The UIU ES220-Soil & Water Conservation class traveled to Dick Jensen’s farm near Elgin, Iowa, where they worked hands-on with Jensen, district conservationists and NRCS office studying the effects of conservation farming practices vs. conventional farming practices. The class is taught by Dr. Jennifer Stoffel, Upper Iowa University assistant professor of biology.

Kneeling in the grass and dirt, ES 220 students gather around a trench dug next to a field of soybeans on the Dick Jensen farm near Elgin, Iowa. The soil pit reveals many secrets. The students marvel at the soil horizon, the layers of dirt influenced by management practices. For Jensen, who switched from conventional farming to no-till over 20 years ago, what they see in the soil pit is a good thing. His conservation efforts include sediment retention structures, terraces, ponds, restored prairie, tree plantings, an apiary, cover crops and waterway management.

Upper Iowa University conservation management, environmental science, and agricultural business students have been putting into practice what they discuss in the classroom through such partnerships with farmers like Jensen and the local NRCS office. This special collaboration led to one senior projects at the Jensen farm with UIU seniors Danny Zych from Fridley, Minn., and an internship for Logan Broghammer from Oxford, Iowa.

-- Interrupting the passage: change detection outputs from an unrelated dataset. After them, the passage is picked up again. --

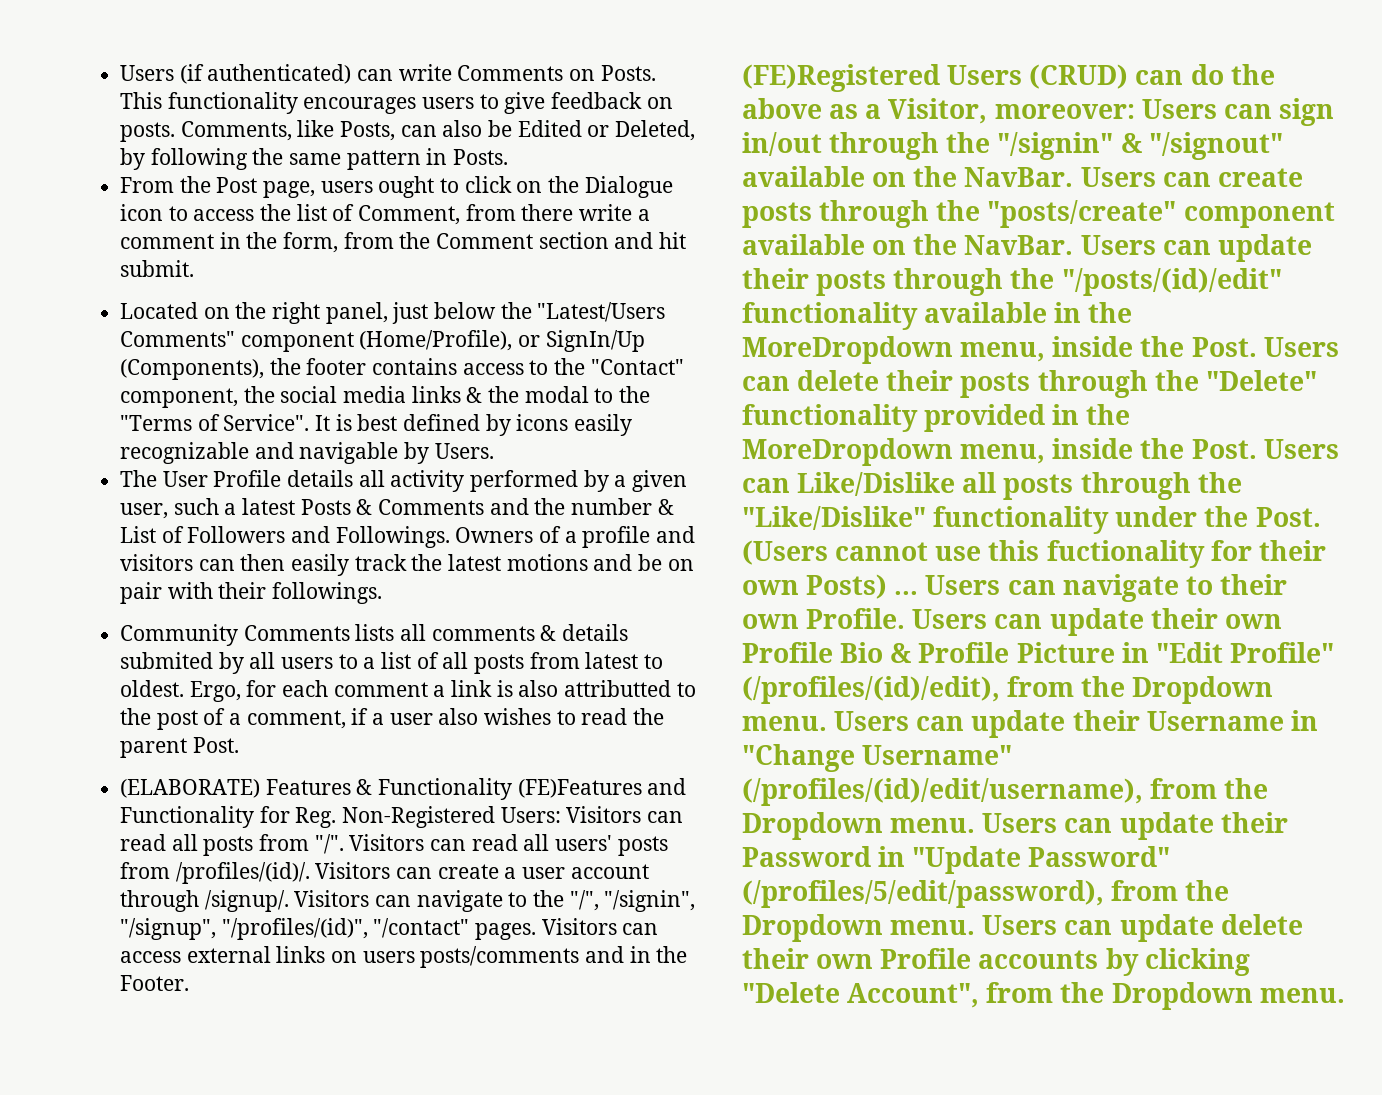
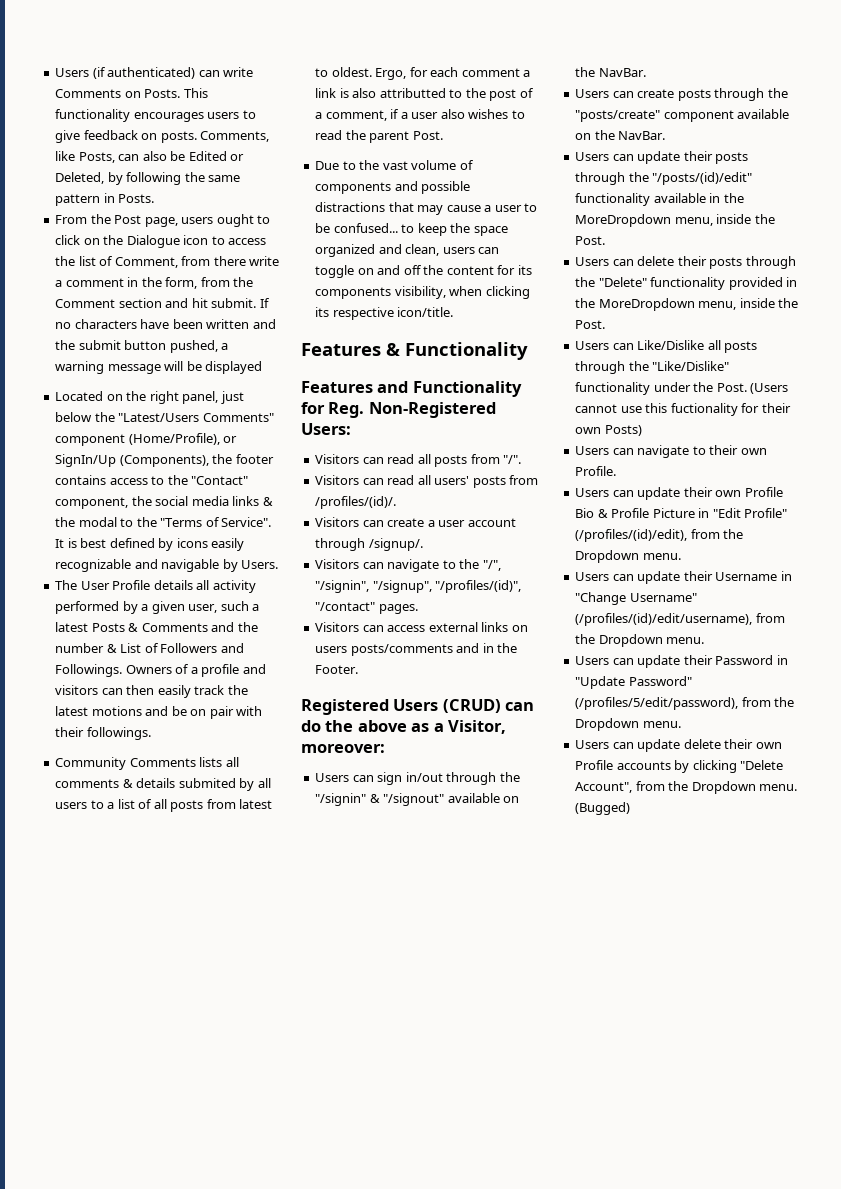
+ If no characters have been written and the submit button pushed, a warning message will be displayed
- (ELABORATE) Features & Functionality (FE)Features and Functionality for Reg. Non-Registered Users: Visitors can read all posts from "/". Visitors can read all users' posts from /profiles/(id)/. Visitors can create a user account through /signup/. Visitors can navigate to the "/", "/signin", "/signup", "/profiles/(id)", "/contact" pages. Visitors can access external links on users posts/comments and in the Footer.
+ Due to the vast volume of components and possible distractions that may cause a user to be confused... to keep the space organized and clean, users can toggle on and off the content for its components visibility, when clicking its respective icon/title.
+ Features & Functionality
+ Features and Functionality for Reg. Non-Registered Users:
+ Visitors can read all posts from "/".
+ Visitors can read all users' posts from /profiles/(id)/.
+ Visitors can create a user account through /signup/.
+ Visitors can navigate to the "/", "/signin", "/signup", "/profiles/(id)", "/contact" pages.
+ Visitors can access external links on users posts/comments and in the Footer.
- (FE)Registered Users (CRUD) can do the above as a Visitor, moreover: Users can sign in/out through the "/signin" & "/signout" available on the NavBar. Users can create posts through the "posts/create" component available on the NavBar. Users can update their posts through the "/posts/(id)/edit" functionality available in the MoreDropdown menu, inside the Post. Users can delete their posts through the "Delete" functionality provided in the MoreDropdown menu, inside the Post. Users can Like/Dislike all posts through the "Like/Dislike" functionality under the Post.
+ Registered Users (CRUD) can do the above as a Visitor, moreover:
+ Users can sign in/out through the "/signin" & "/signout" available on the NavBar.
+ Users can create posts through the "posts/create" component available on the NavBar.
+ Users can update their posts through the "/posts/(id)/edit" functionality available in the MoreDropdown menu, inside the Post.
+ Users can delete their posts through the "Delete" functionality provided in the MoreDropdown menu, inside the Post.
+ Users can Like/Dislike all posts through the "Like/Dislike" functionality under the Post.
- (Users cannot use this fuctionality for their own Posts) ... Users can navigate to their own Profile. Users can update their own Profile Bio & Profile Picture in "Edit Profile" (/profiles/(id)/edit), from the Dropdown menu. Users can update their Username in "Change Username" (/profiles/(id)/edit/username), from the Dropdown menu. Users can update their Password in "Update Password" (/profiles/5/edit/password), from the Dropdown menu. Users can update delete their own Profile accounts by clicking "Delete Account", from the Dropdown menu.
+ (Users cannot use this fuctionality for their own Posts)
+ Users can navigate to their own Profile.
+ Users can update their own Profile Bio & Profile Picture in "Edit Profile" (/profiles/(id)/edit), from the Dropdown menu.
+ Users can update their Username in "Change Username" (/profiles/(id)/edit/username), from the Dropdown menu.
+ Users can update their Password in "Update Password" (/profiles/5/edit/password), from the Dropdown menu.
+ Users can update delete their own Profile accounts by clicking "Delete Account", from the Dropdown menu.
+ (Bugged)

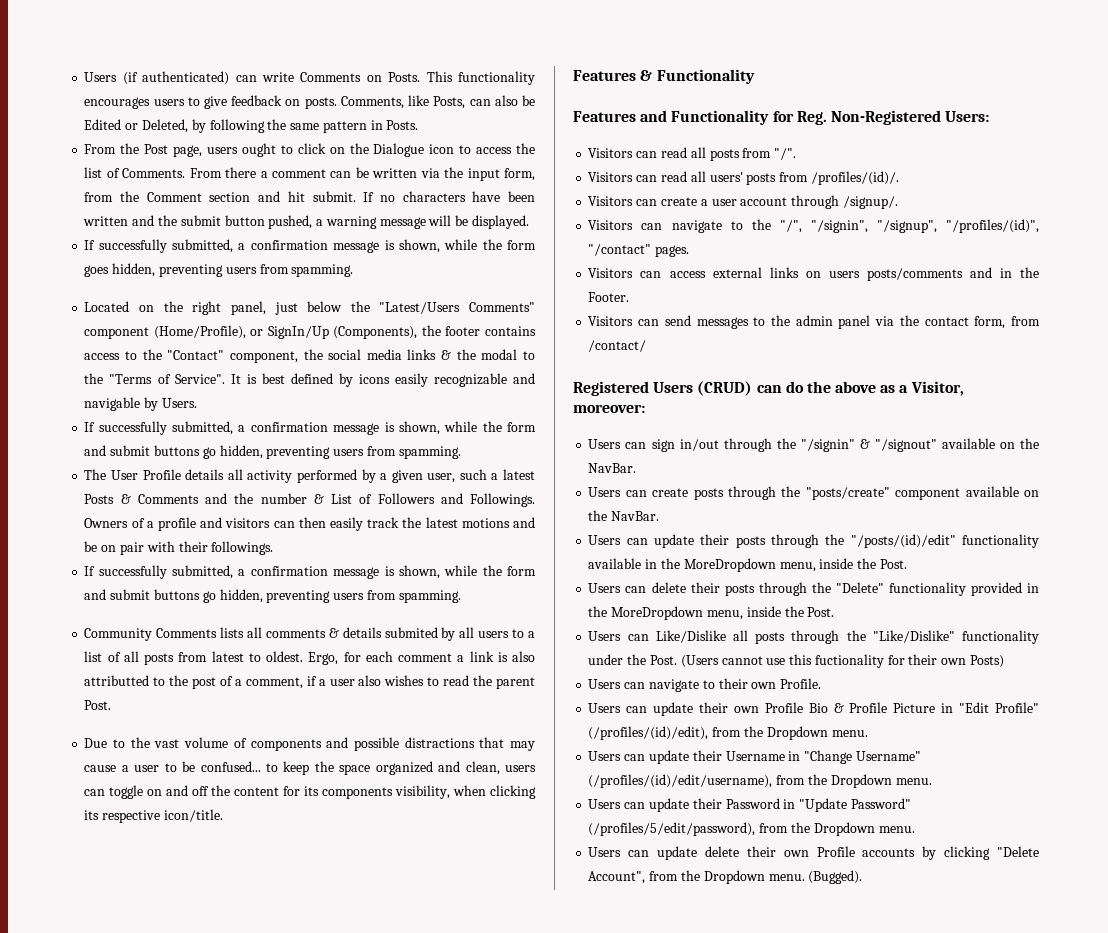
- From the Post page, users ought to click on the Dialogue icon to access the list of Comment, from there write a comment in the form, from the Comment section and hit submit.
+ From the Post page, users ought to click on the Dialogue icon to access the list of Comments. From there a comment can be written via the input form, from the Comment section and hit submit.
- If no characters have been written and the submit button pushed, a warning message will be displayed
+ If no characters have been written and the submit button pushed, a warning message will be displayed.
+ If successfully submitted, a confirmation message is shown, while the form goes hidden, preventing users from spamming.
  It is best defined by icons easily recognizable and navigable by Users.
+ If successfully submitted, a confirmation message is shown, while the form and submit buttons go hidden, preventing users from spamming.
  Owners of a profile and visitors can then easily track the latest motions and be on pair with their followings.
+ If successfully submitted, a confirmation message is shown, while the form and submit buttons go hidden, preventing users from spamming.
+ Visitors can send messages to the admin panel via the contact form, from /contact/
- (Bugged)
+ (Bugged).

During the recent field trip, the ES 220 class looked at water infiltration in a no-till field and a re-established prairie. Employing a penetrometer, they looked for layers of compaction in the soil, and learned how management practices directly influence soil structure.

“Collaborations with farmers like Jensen and the NRCS office provide an enriched learning experience for our students,” said Dr. Jennifer Stoffel, assistant professor of biology. “We’re all working together to teach people – the next generation of farmers, conservation professionals and ag-business leaders, and the community – the same thing. Soil conservation is important for our future generations.”